#### [EXERCISE]
The line containing "[268,564,385,573] laravel-ff-webdriver: ->" marks the end; write out exactly every line from the start of the data up to and including it, without the pictures.

Edit difference data:
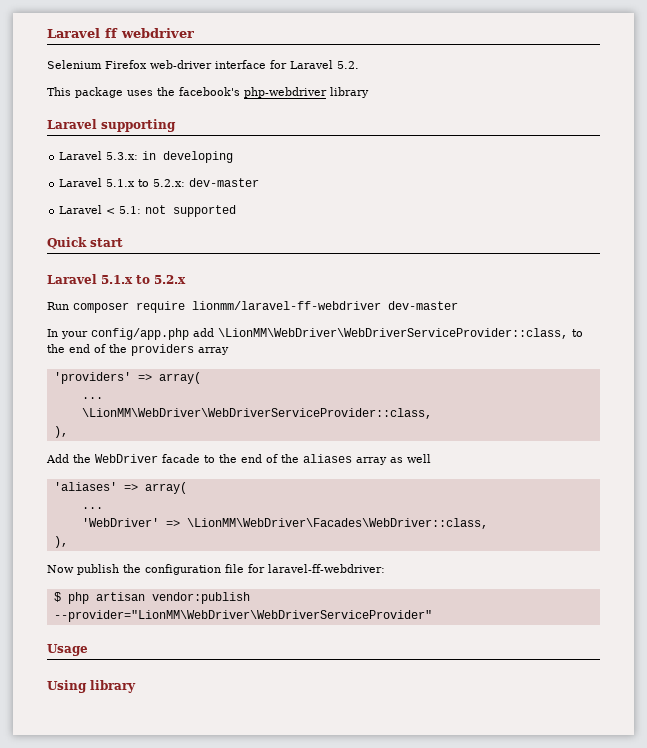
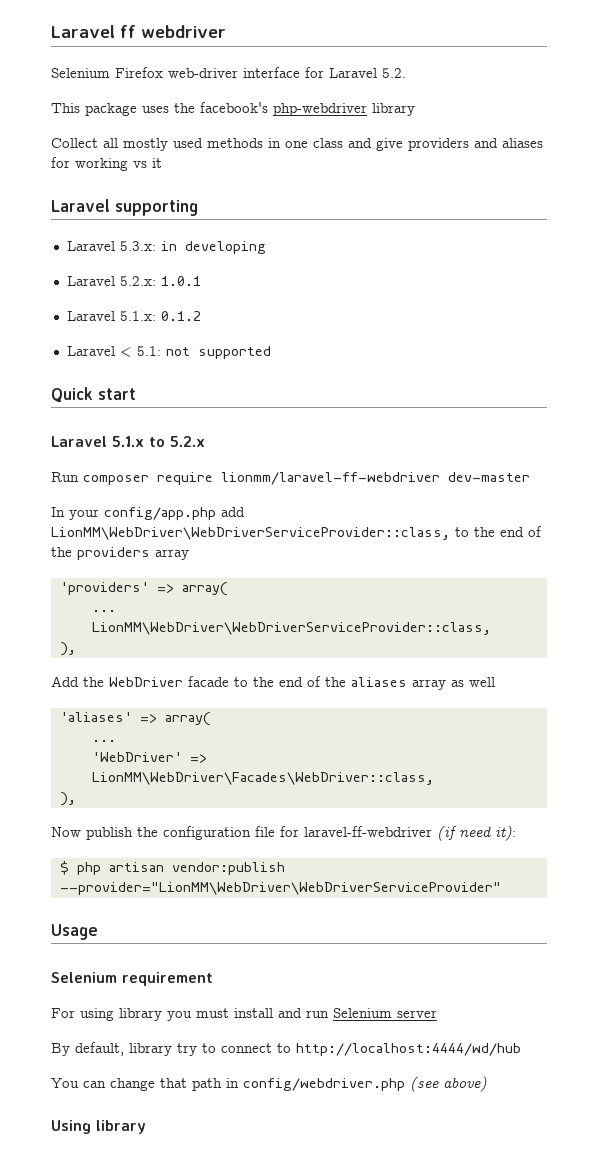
(369, 92) none -> [51,138,543,151] [51,157,162,171] // Collect all mostly used methods in one class and give providers and aliases for working vs it
[106,178,260,187] 5.1.x to 5.2.x: dev-master -> [119,276,201,286] [66,311,201,321] 5.2.x: 1.0.1 // Laravel 5.1.x: 0.1.2
[218,328,568,339] \LionMM\WebDriver\WebDriverServiceProvider::class, -> [51,527,450,540] LionMM\WebDriver\WebDriverServiceProvider::class,
[81,408,432,419] \LionMM\WebDriver\WebDriverServiceProvider::class, -> [91,622,491,635] LionMM\WebDriver\WebDriverServiceProvider::class,
[186,518,488,529] \LionMM\WebDriver\Facades\WebDriver::class, -> [91,772,434,785] LionMM\WebDriver\Facades\WebDriver::class,
[268,564,385,573] laravel-ff-webdriver: -> [304,825,516,841] laravel-ff-webdriver (if need it):
(88, 650) none -> [51,972,213,986] [51,1008,437,1021] [51,1042,521,1056] [51,1076,487,1092] // Selenium requirement // For using library you must install and run Selenium server // By default, library try to connect to http://localhost:4444/wd/hub // You can change that path in config/webdriver.php (see above)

#### [RESPONSE]
(369, 92) none -> [51,138,543,151] [51,157,162,171] // Collect all mostly used methods in one class and give providers and aliases for working vs it
[106,178,260,187] 5.1.x to 5.2.x: dev-master -> [119,276,201,286] [66,311,201,321] 5.2.x: 1.0.1 // Laravel 5.1.x: 0.1.2
[218,328,568,339] \LionMM\WebDriver\WebDriverServiceProvider::class, -> [51,527,450,540] LionMM\WebDriver\WebDriverServiceProvider::class,
[81,408,432,419] \LionMM\WebDriver\WebDriverServiceProvider::class, -> [91,622,491,635] LionMM\WebDriver\WebDriverServiceProvider::class,
[186,518,488,529] \LionMM\WebDriver\Facades\WebDriver::class, -> [91,772,434,785] LionMM\WebDriver\Facades\WebDriver::class,
[268,564,385,573] laravel-ff-webdriver: -> [304,825,516,841] laravel-ff-webdriver (if need it):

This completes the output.